A fábrica da Avtotor em Kaliningrado, Rússia, que antes colaborava com a BMW, continua a produzir utilitários esportivos (SUVs) “piratas” sob essa marca sem a autorização da empresa alemã. Isso é o que informa o jornal Bild.
A BMW encerrou suas operações no mercado russo após o início da guerra, mas a fábrica, que ficou com estoques de componentes, não interrompeu a montagem dos carros. Esses veículos são registrados como modelos 2025 ou 2026, embora visualmente quase não se diferenciem das versões de 2022.
Um representante da BMW confirmou que a montagem “pirata” continua até hoje. A empresa alertou que, desde 2022, nenhum controle de qualidade é realizado nesses automóveis.
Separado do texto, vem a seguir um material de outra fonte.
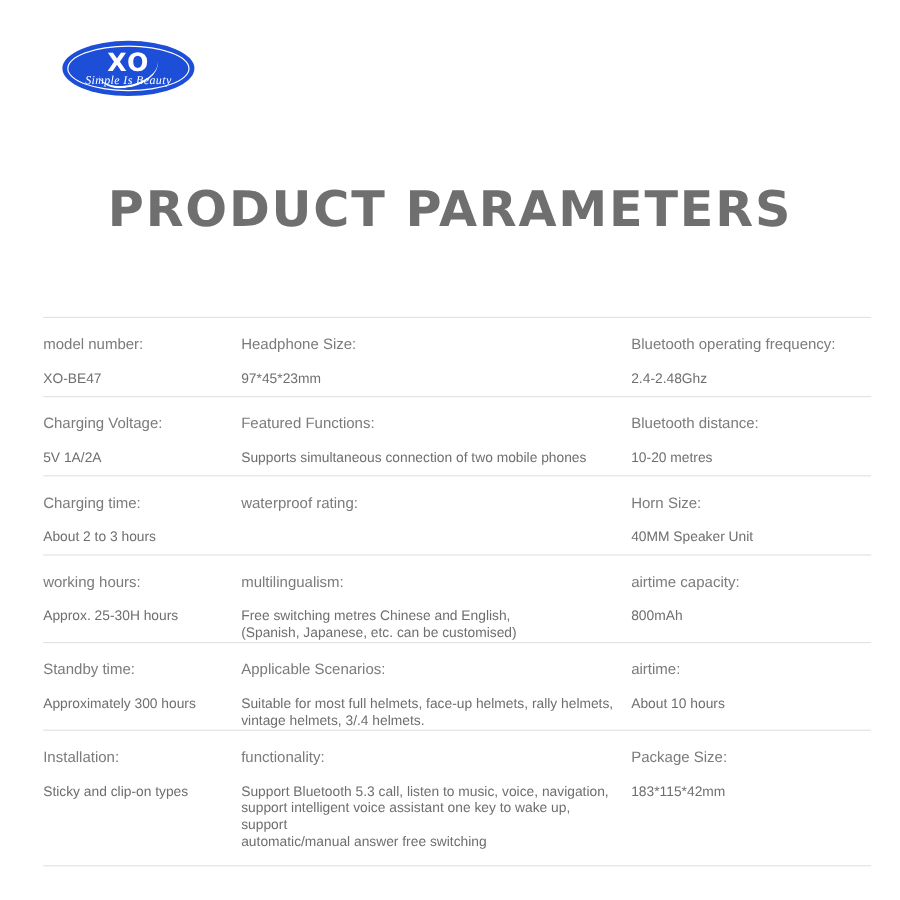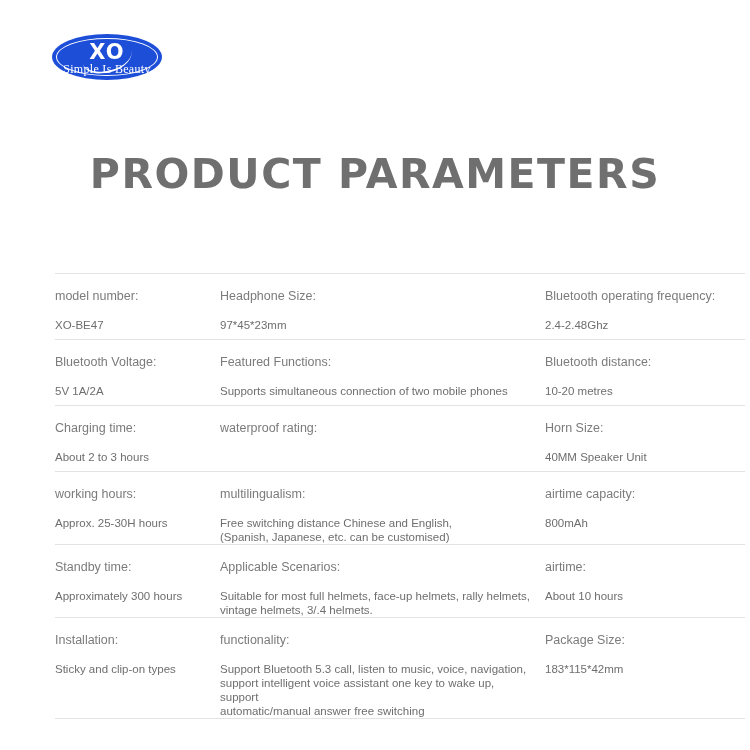--- a/index.html
+++ b/index.html
@@ -68,7 +68,8 @@
     width: 110px;
     text-align: center;
     font-family: "Liberation Serif", serif;
-    font-size: 12px;
+    font-style: italic;
+    font-size: 10px;
     color: #ffffff;
     letter-spacing: 0.3px;
   }

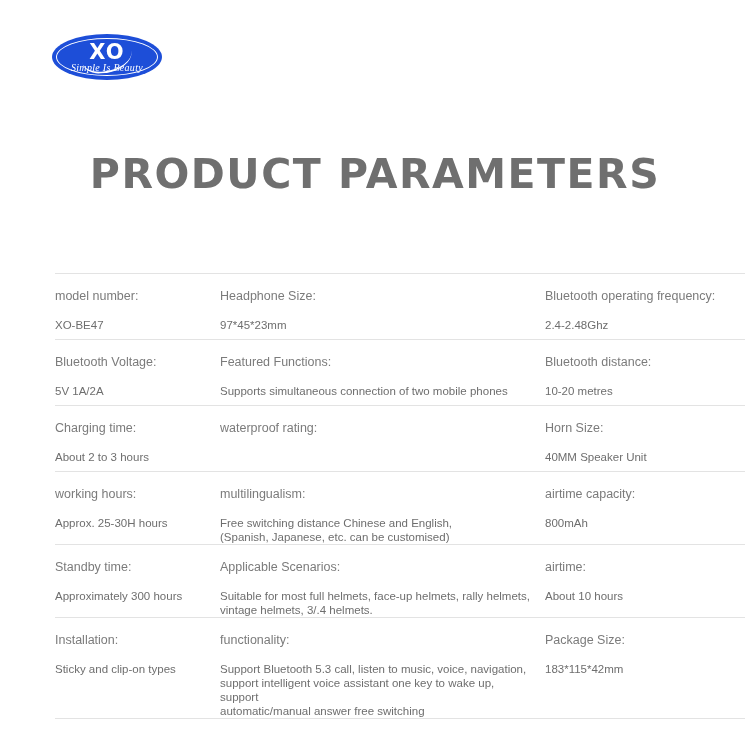--- a/index.html
+++ b/index.html
@@ -102,10 +102,9 @@
   
   .specs {
     position: absolute;
-    left: 55px;
+    left: 36px;
     top: 264px;
     width: 690px;
-    margin-top: 9px;
   }
   .spec-row {
     display: flex;

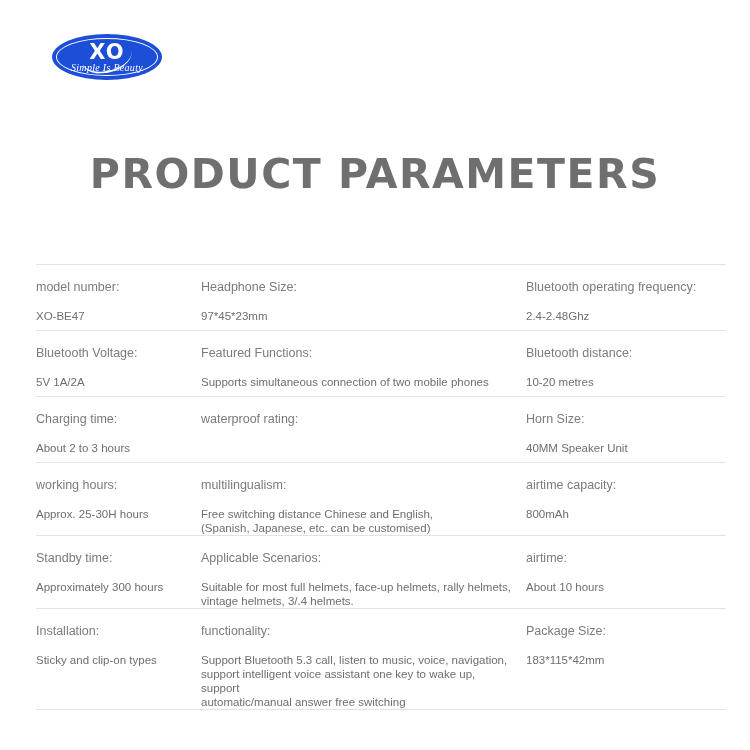--- a/index.html
+++ b/index.html
@@ -182,7 +182,7 @@
 
     <div class="spec-row">
       <div class="cell c1">
-        <div class="cell-label">Bluetooth Voltage:</div>
+        <div class="cell-label">Charging Voltage:</div>
         <div class="cell-value">
           <span>5V 1A/2A</span>
         </div>

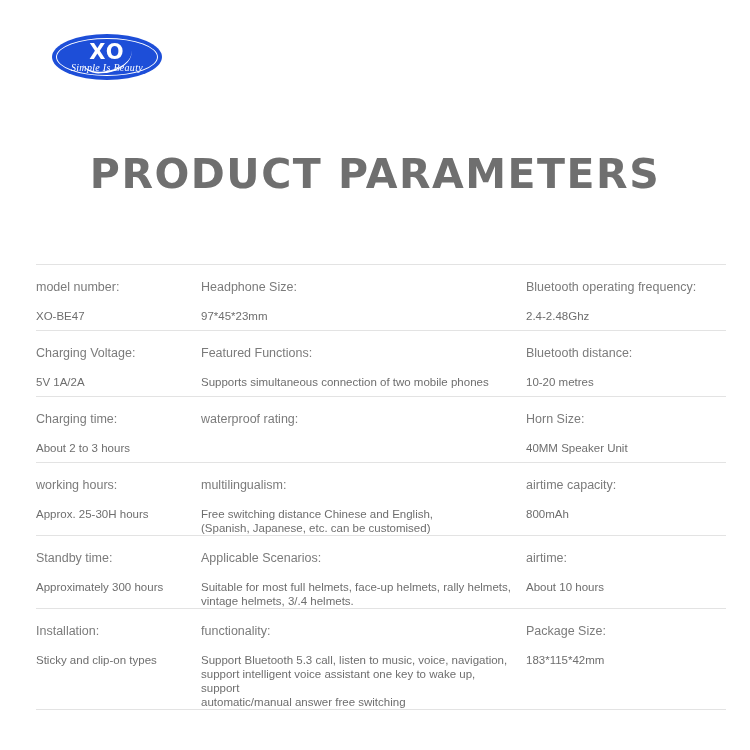--- a/index.html
+++ b/index.html
@@ -229,7 +229,7 @@
       <div class="cell c2">
         <div class="cell-label">multilingualism:</div>
         <div class="cell-value">
-          <span>Free switching distance Chinese and English,</span>
+          <span>Free switching metres Chinese and English,</span>
           <span>(Spanish, Japanese, etc. can be customised)</span>
         </div>
       </div>

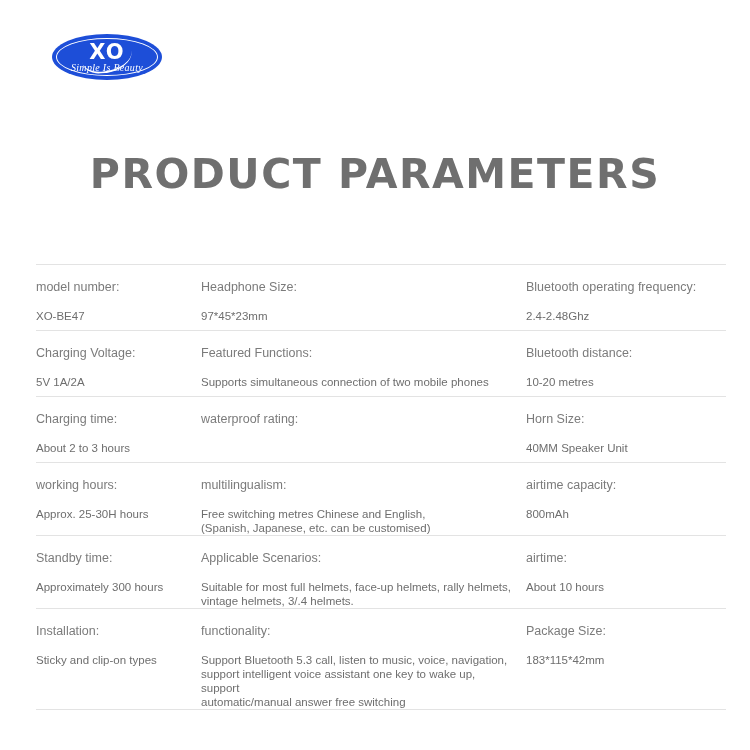--- a/index.html
+++ b/index.html
@@ -116,7 +116,7 @@
   .spec-row.last {
     border-bottom: 1px solid #e3e3e3;
     min-height: 72px;
-    padding-bottom: 0;
+    padding-bottom: 12px;
   }
   .cell {
     box-sizing: border-box;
Segundo o que foi relatado, devido à redução dos estoques de peças originais, a fábrica utiliza cada vez mais componentes de fabricação local. Como esses carros não estão conectados aos sistemas oficiais da BMW, parte de suas funções digitais pode funcionar com restrições ou em um software alternativo.
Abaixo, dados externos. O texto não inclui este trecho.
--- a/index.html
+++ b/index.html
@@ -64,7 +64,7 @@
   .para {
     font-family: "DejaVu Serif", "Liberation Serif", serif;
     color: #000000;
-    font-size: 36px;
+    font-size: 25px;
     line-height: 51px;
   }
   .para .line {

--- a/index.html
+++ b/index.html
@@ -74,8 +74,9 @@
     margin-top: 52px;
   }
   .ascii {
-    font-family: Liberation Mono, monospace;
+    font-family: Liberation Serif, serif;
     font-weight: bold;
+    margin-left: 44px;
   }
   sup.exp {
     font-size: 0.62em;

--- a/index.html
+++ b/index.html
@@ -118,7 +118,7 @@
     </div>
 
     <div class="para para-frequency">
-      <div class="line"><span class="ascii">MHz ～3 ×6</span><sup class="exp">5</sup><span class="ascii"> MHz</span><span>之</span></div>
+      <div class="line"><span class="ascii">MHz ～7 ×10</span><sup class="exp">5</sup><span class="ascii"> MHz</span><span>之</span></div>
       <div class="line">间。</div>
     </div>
Ao mesmo tempo, os preços dos utilitários esportivos (SUVs) “piratas” superam significativamente os europeus: pede-se pelo veículo na Rússia de 12 a 14 milhões de rublos, ou cerca de 150 mil euros, enquanto na Alemanha um BMW X7 novo custa a partir de 105 mil euros.
Matéria publicada no site SVTV e traduzida por Rodrigo
Opinião
O ato de piratear os modelos BMW em si não é algo considerado ilegal de um ponto de vista libertário. Ao produzir cópias de tais modelos, a fábrica russa está tornando o acesso de quem está impossibilitado de obter uma BMW original, possível.
O problema real seria vender como se fosse um original e exigindo um preço que somente alguém interessado em comprar um modelo original estaria disposto a pagar. Neste caso, estaríamos lidando com uma fraude, que constitui uma forma de roubo.
Sobre os preços das BMWs piratas serem mais altos em relação aos modelos originais, isso se deve ao fato de o país não fabricar nem importar mais BMWs desde o início da Guerra da Ucrânia. Uma livre competição entre fabricantes de automóveis, inclusive de cópias de BMWs, resolveria a questão, forçando as empresas a baixarem relativamente seus preços.